I just realized that I hadn't really updated any of my stats 'officially' in a while and I was pretty surprised by that. Have I really let myself slip that far off my path? I guess I have... I mean, I have! So, I just went and updated all of that but I didn't let myself keep that 186.5 goal. I know I got there once or twice, but so far I've not been able to maintain it. So, I'm not going to claim it, yet. But seeing all the numbers I realize that if I don't get it in gear, I'm going to have either a 0 loss month, or a gain! And I've not had that since MARCH. Even though my last few months have been small losses, I'll take it. Going down is much better. Seems like for most weeks I have a half pound loss average. I only have one week during my cycle where I don't lose. So, that makes me feel a bit better! But at the end of the month, I'm down and that's good! But I need to get back on the horse. I need to get under 186.5. I need to do this now. And for some reason, I think seeing the numbers will be what helps me to do it. I really do!
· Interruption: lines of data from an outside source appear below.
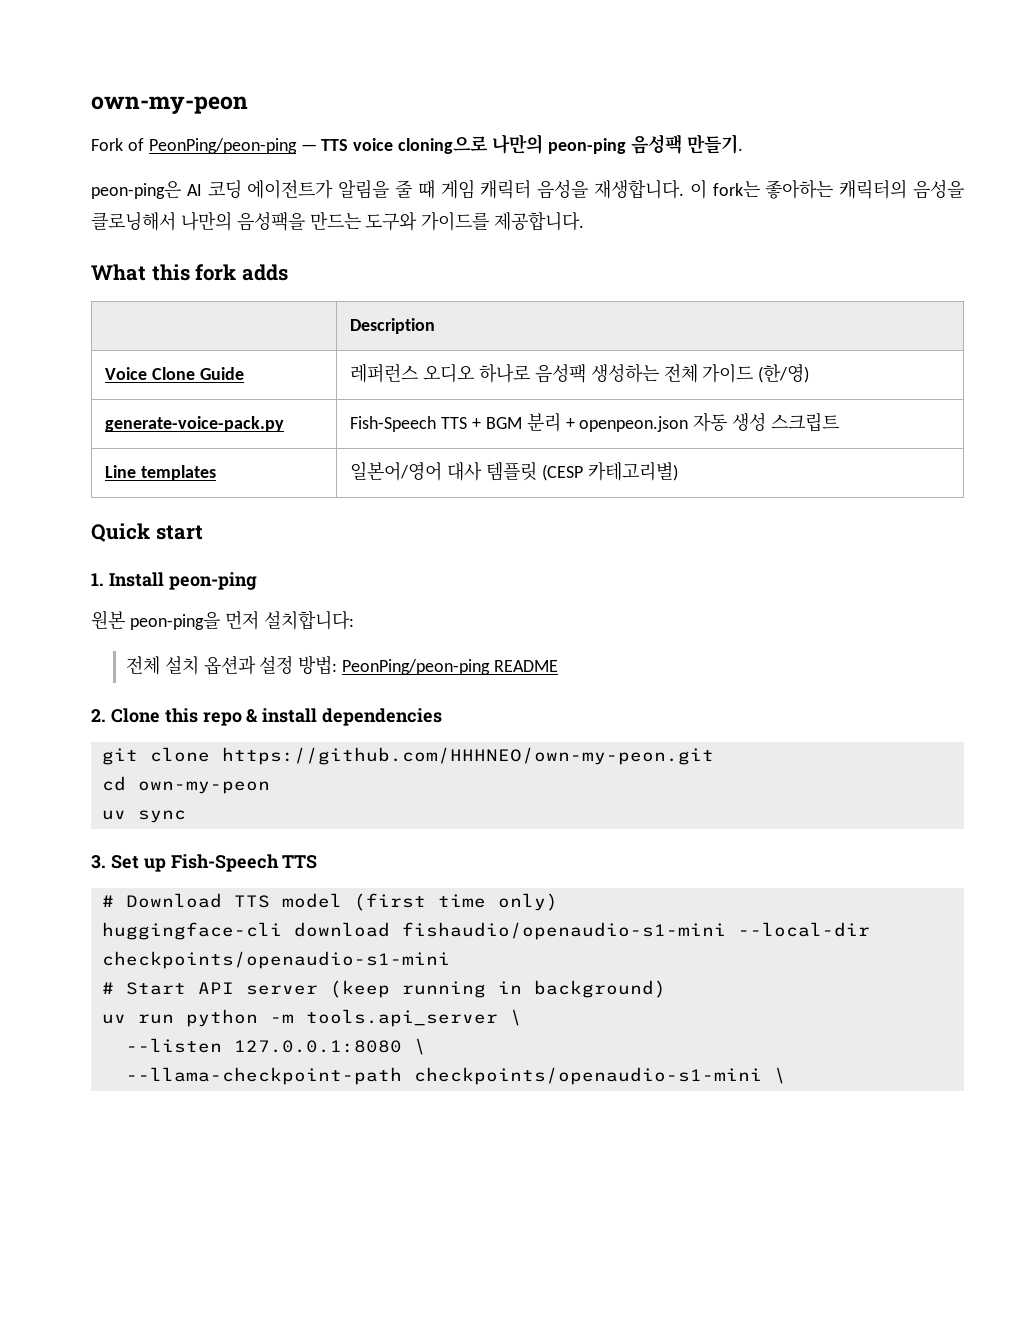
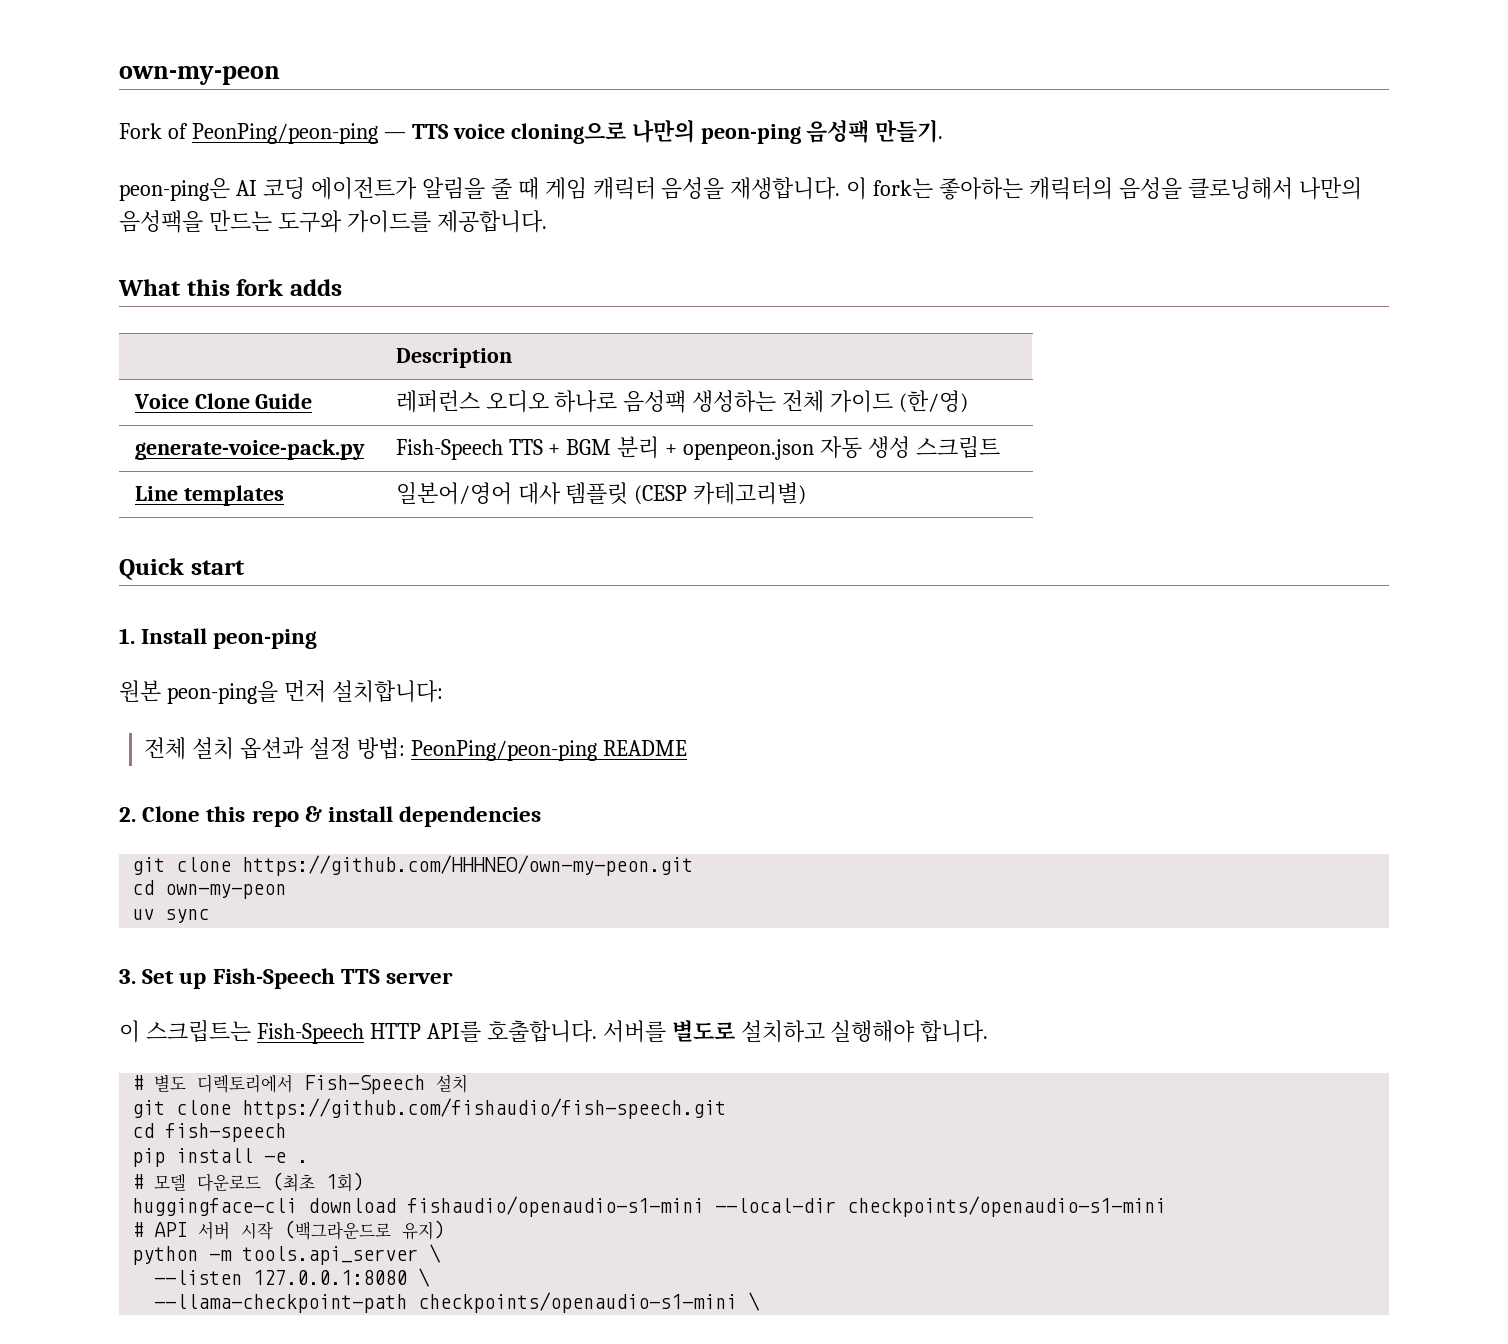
- 3. Set up Fish-Speech TTS
- # Download TTS model (first time only)
+ 3. Set up Fish-Speech TTS server
+ 이 스크립트는 Fish-Speech HTTP API를 호출합니다. 서버를 별도로 설치하고 실행해야 합니다.
+ # 별도 디렉토리에서 Fish-Speech 설치
+ git clone https://github.com/fishaudio/fish-speech.git
+ cd fish-speech
+ pip install -e .
+ # 모델 다운로드 (최초 1회)
- # Start API server (keep running in background)
- uv run python -m tools.api_server \
+ # API 서버 시작 (백그라운드로 유지)
+ python -m tools.api_server \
My weight this AM was 191. I was a bit disappointed in that, but then again with all of the storms rolling through last night, I didn't get much sleep. So, I should've expected it. I am going to TRY to get more tonight and pray that it works. I really need some good sleep. I plan on trying to get into bed early, using my heating pad, taking meds before I even get near the bed, and just watching an old movie so there isn't too much interest. My diet today has been a bit off, but not badly. No dessert for me tonight, though, unless it's a small glass of wine. I plan on a small dinner since my lunch/snack were heavier. And even if I don't want to, I'm going to work out here in a bit. I mean, I want to but you know what I mean. I am also thinking of clearing out more room in the garage to get to my treadmill while the hubby is off. I keep saying I need a hobby to deal with some underlying issues, but I think what I really need is more physical stuff. And while it is SCORCHING hot out, I can't really do that outside and I am not joining a gym right now. So, my best option is to get into my Pilates like I was 2mos. ago and start back walking on that treadmill that is gathering dust in my garage that I use to love so much. I still love it, but access has been limited. Gotta work on remedying that and soon. My sanity and my family's sanity depends on it.
I guess 'diet' and exercise are just like anything else. It really ebbs and flows just like a relationship. Sometimes you are really into it and other times you can't hardly force yourself to do it. But then some little flame kicks back up and BAM, you want it again! That's how I'm feeling right this second after going over my numbers. Maybe I really do need that black and white thing to look at to not only measure time but progress. I wonder if anyone else is like that? I wonder how many people out there keep a calendar that they write their weight on each day and when they work out? I do. And that 5 or 10mins I just took to review it has me wanting to get more in gear! :D
Ok, going to go now. It's the end of the day and I've not really been on here that much, but in that short time I've posted 2 or 3 blogs and wrote 2!!! Busy busy! But suddenly, I feel better than I have in DAYS and I'm so happy for it! Wooooo for MOJO!